In late 2021, one freelancer jobs platform, PeoplePerHour.com, reported an increase of 1.5 million freelancers registering for work since the start of the pandemic – a 63% increase. These workers, who are shaping how people will want and expect to work for decades to come, desire flexibility. Businesses are wise to this and these businesses are seeing results when they accommodate these preferences. Over half of UK small businesses that have used freelance labour believe contingent working helps to fuel productivity, nearly two thirds say it feeds a more positive company culture, and the same proportion think it improves the diversity of the workforce.

But freelance, flexible labour only works in the long term when the companies that allow it are able to adjust how they pay their people. Prompt payments – on time and in full – are critical, but not as universally achievable as we might expect them to be. It isn’t a problem of outmoded attitudes. Our Future World of Work report found that the biggest problem these businesses face is their antiquated financial infrastructure and legacy systems.

Here too, the employee holds the cards.
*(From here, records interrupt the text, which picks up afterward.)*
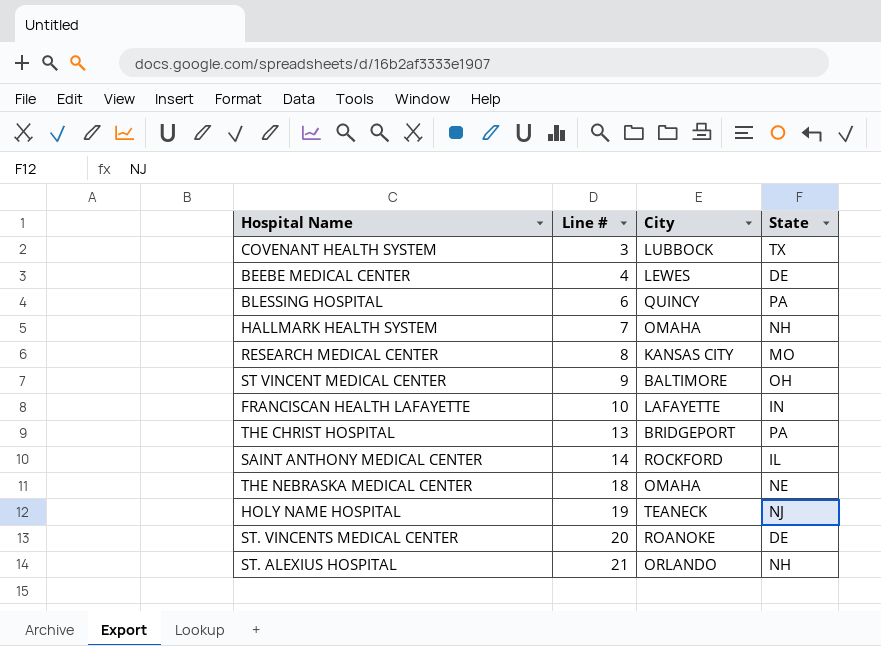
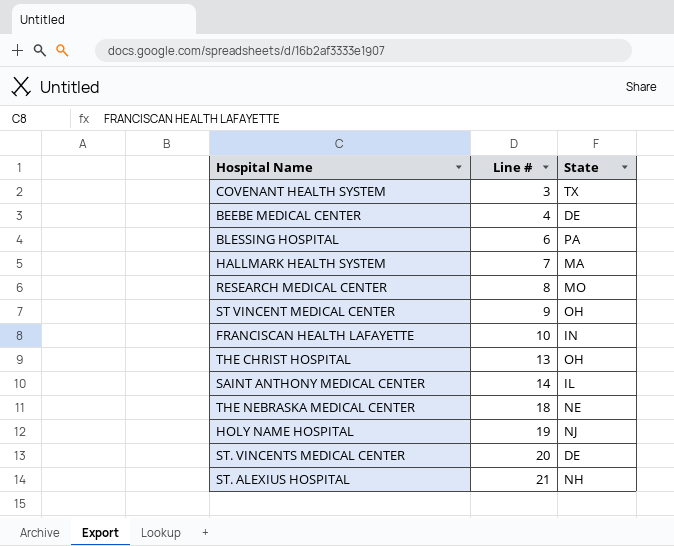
column City | position: 3 -> none
HALLMARK HEALTH SYSTEM | State: NH -> MA
THE CHRIST HOSPITAL | State: PA -> OH

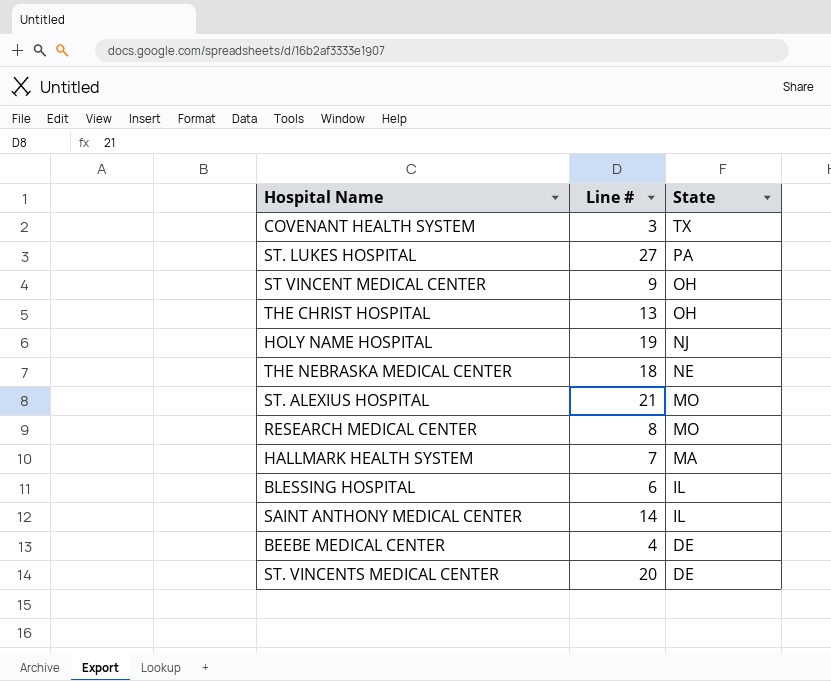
row order: Line # ascending -> State descending
row FRANCISCAN HEALTH LAFAYETTE: 10 | IN -> none
row ST. LUKES HOSPITAL: none -> 27 | PA
ST. ALEXIUS HOSPITAL | State: NH -> MO
BLESSING HOSPITAL | State: PA -> IL

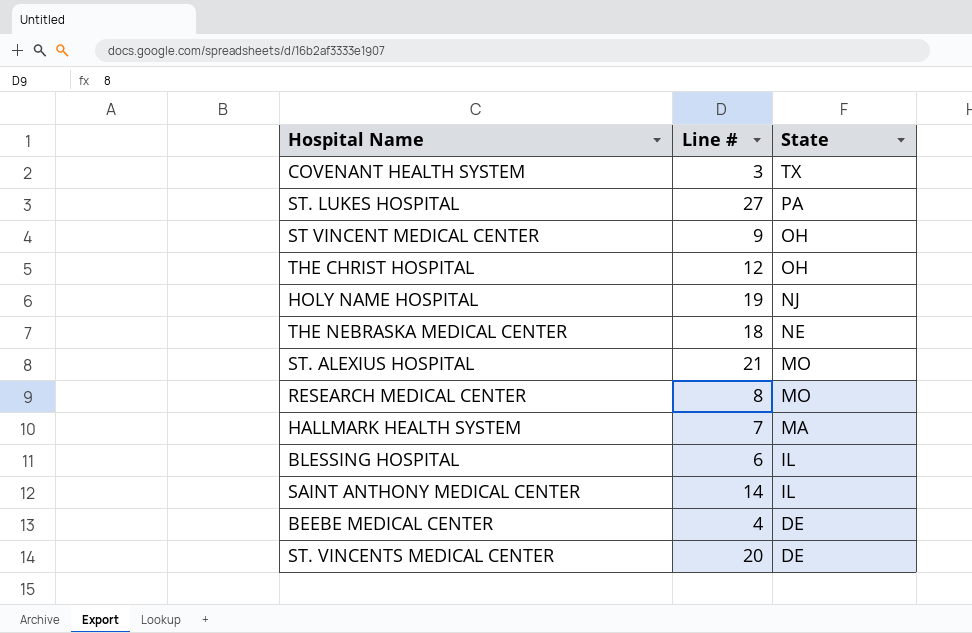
THE CHRIST HOSPITAL | Line #: 13 -> 12

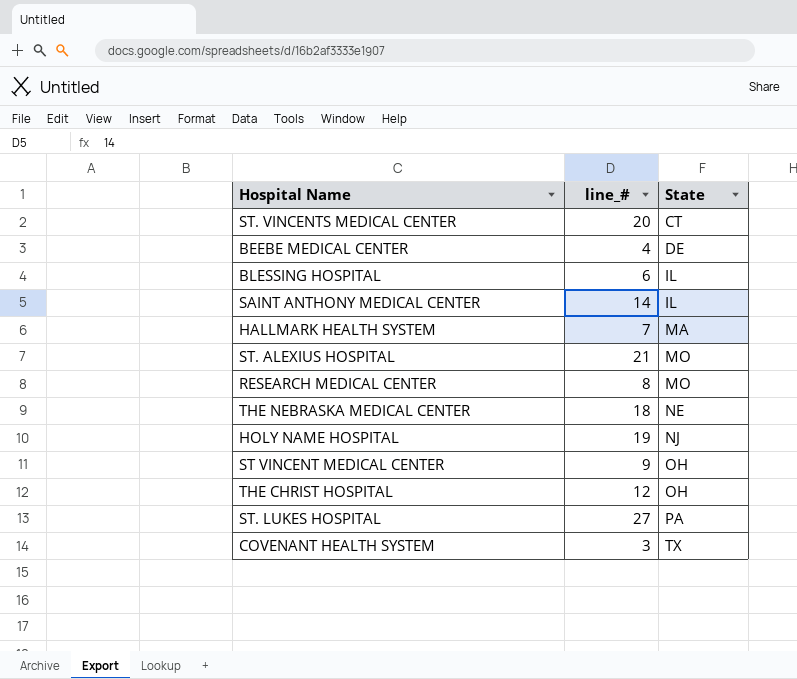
row order: State descending -> State ascending
column name: Line # -> line_#
ST. VINCENTS MEDICAL CENTER | State: DE -> CT

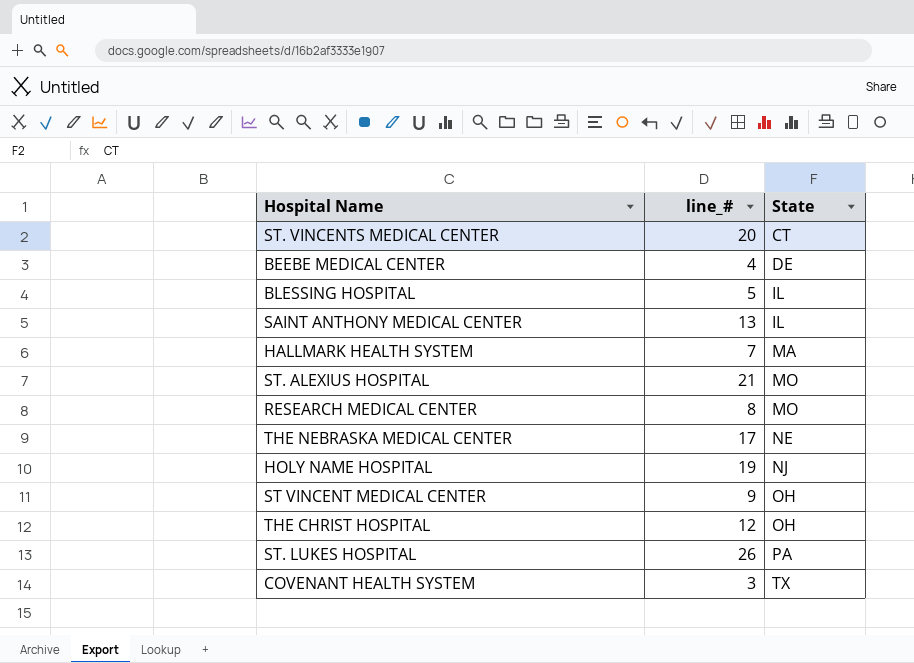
BLESSING HOSPITAL | line_#: 6 -> 5
SAINT ANTHONY MEDICAL CENTER | line_#: 14 -> 13
THE NEBRASKA MEDICAL CENTER | line_#: 18 -> 17
ST. LUKES HOSPITAL | line_#: 27 -> 26

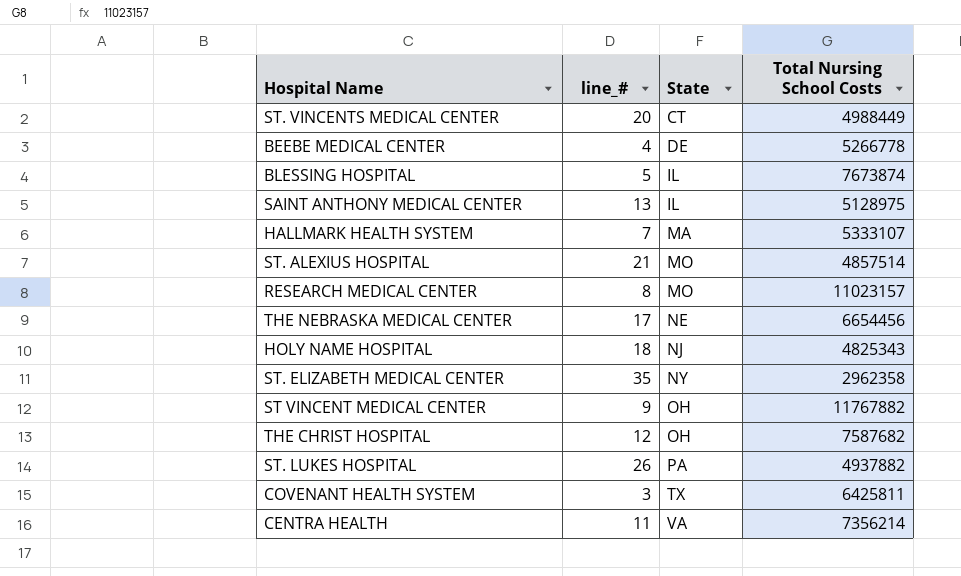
column Total Nursing School Costs | position: none -> 4
HOLY NAME HOSPITAL | line_#: 19 -> 18
row ST. ELIZABETH MEDICAL CENTER: none -> 35 | NY | 2962358
row CENTRA HEALTH: none -> 11 | VA | 7356214

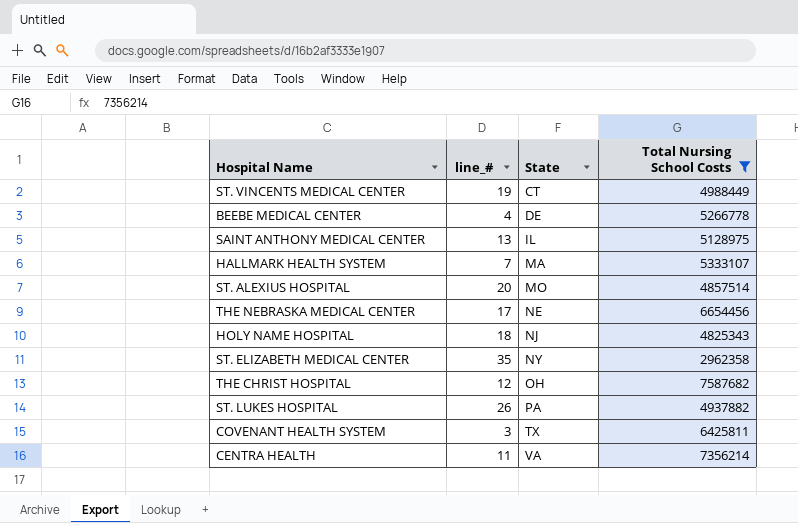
filter: none -> Total Nursing School Costs <= 7587682
ST. VINCENTS MEDICAL CENTER | line_#: 20 -> 19
ST. ALEXIUS HOSPITAL | line_#: 21 -> 20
We found that three in five freelancers will only work with businesses with a proven track record of payment, and nearly half will turn down further work with businesses that have been late to pay them. Companies that don’t adapt to the way they approach funding their business and paying their people will undoubtedly lose out in the fight for talent.

So will the Great Resignation ultimately become the Great Regret? For employees I think this will be unlikely. But for employers who don’t adapt their practices to meet the demand of this empowered workforce it certainly could. Workers are voicing what they want to do and the pace they want to do it and employers who don’t hear this war cry will undoubtedly regret missing out on the talent and flexibility they too can benefit from in this new world of work.